→ Aim of the exercise:
The required result is an exact copy of the lines beginning at the line that contains "C43 | 95% UI low: 39 -> 10" and ending at the last line of the material below.
====== Records supplied
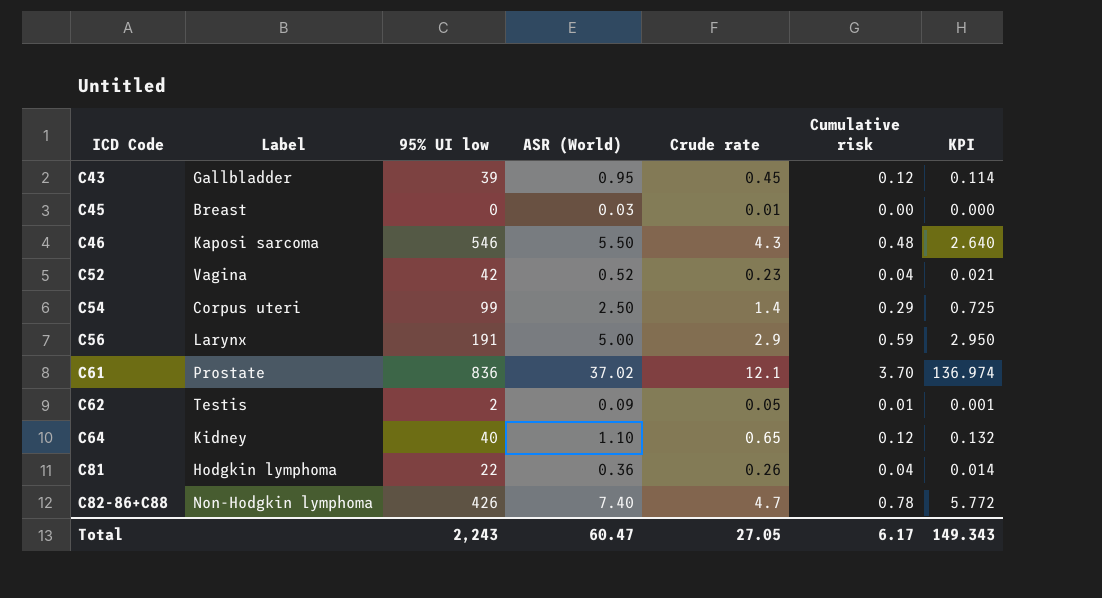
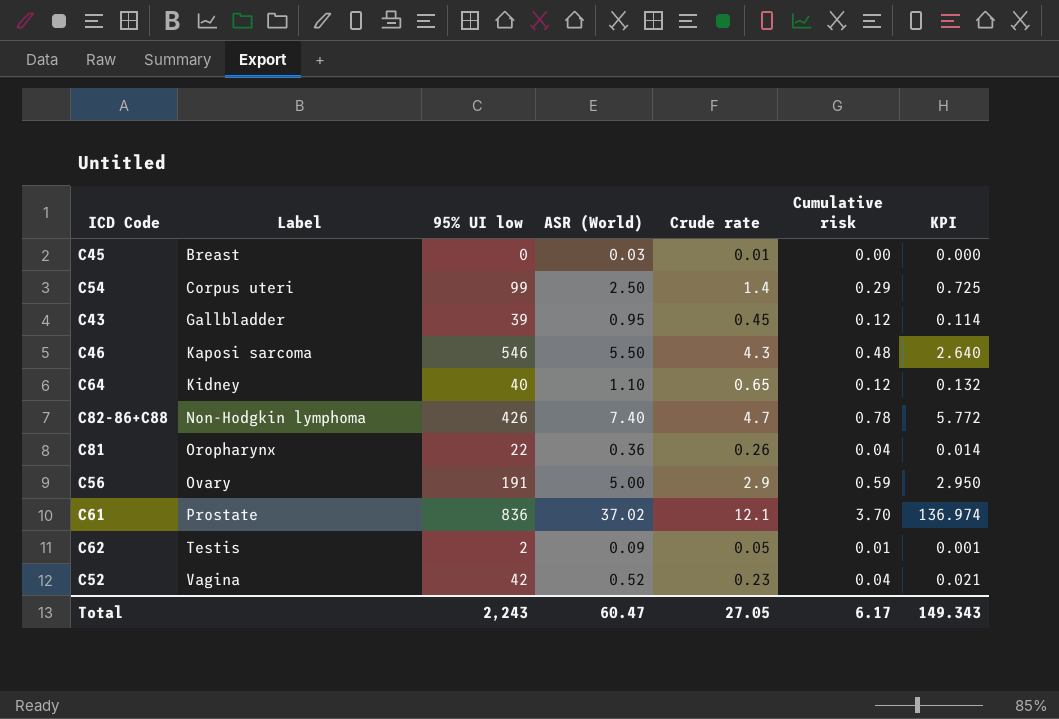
row order: ICD Code ascending -> Label ascending
C81 | Label: Hodgkin lymphoma -> Oropharynx
C56 | Label: Larynx -> Ovary

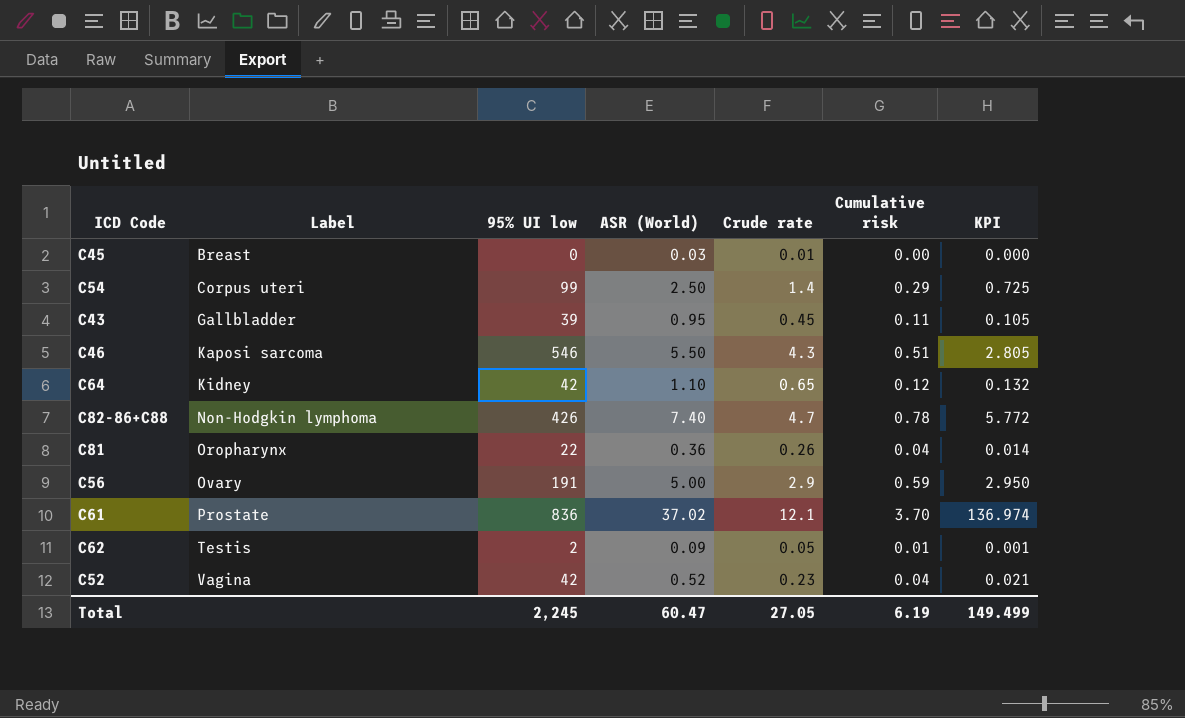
C43 | Cumulative risk: 0.12 -> 0.11
C43 | KPI: 0.114 -> 0.105
C46 | Cumulative risk: 0.48 -> 0.51
C46 | KPI: 2.640 -> 2.805
C64 | 95% UI low: 40 -> 42
Total | 95% UI low: 2,243 -> 2,245
Total | Cumulative risk: 6.17 -> 6.19
Total | KPI: 149.343 -> 149.499

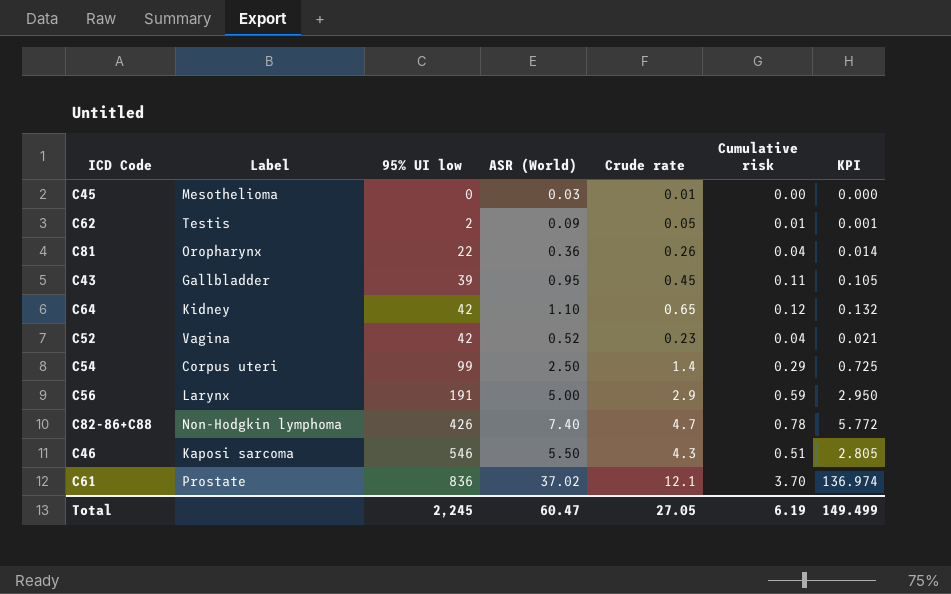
row order: Label ascending -> 95% UI low ascending
C45 | Label: Breast -> Mesothelioma
C56 | Label: Ovary -> Larynx

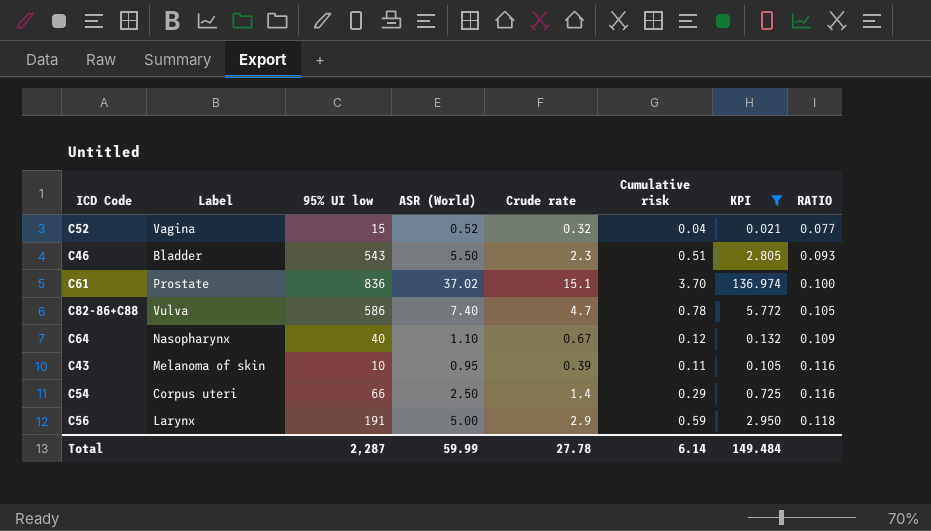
filter: none -> KPI >= 0.021
row order: 95% UI low ascending -> RATIO ascending
column RATIO | formula: none -> [Cumulative risk] / [ASR (World)]
C52 | 95% UI low: 42 -> 15
C52 | Crude rate: 0.23 -> 0.32
C46 | Label: Kaposi sarcoma -> Bladder
C46 | 95% UI low: 546 -> 543
C46 | Crude rate: 4.3 -> 2.3
C61 | Crude rate: 12.1 -> 15.1
C82-86+C88 | Label: Non-Hodgkin lymphoma -> Vulva
C82-86+C88 | 95% UI low: 426 -> 586
C64 | Label: Kidney -> Nasopharynx
C64 | 95% UI low: 42 -> 40
C64 | Crude rate: 0.65 -> 0.67
C43 | Label: Gallbladder -> Melanoma of skin
C43 | 95% UI low: 39 -> 10
C43 | Crude rate: 0.45 -> 0.39
C54 | 95% UI low: 99 -> 66
Total | 95% UI low: 2,245 -> 2,287
Total | ASR (World): 60.47 -> 59.99
Total | Crude rate: 27.05 -> 27.78
Total | Cumulative risk: 6.19 -> 6.14
Total | KPI: 149.499 -> 149.484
============
→ Solution to the exercise:
C43 | 95% UI low: 39 -> 10
C43 | Crude rate: 0.45 -> 0.39
C54 | 95% UI low: 99 -> 66
Total | 95% UI low: 2,245 -> 2,287
Total | ASR (World): 60.47 -> 59.99
Total | Crude rate: 27.05 -> 27.78
Total | Cumulative risk: 6.19 -> 6.14
Total | KPI: 149.499 -> 149.484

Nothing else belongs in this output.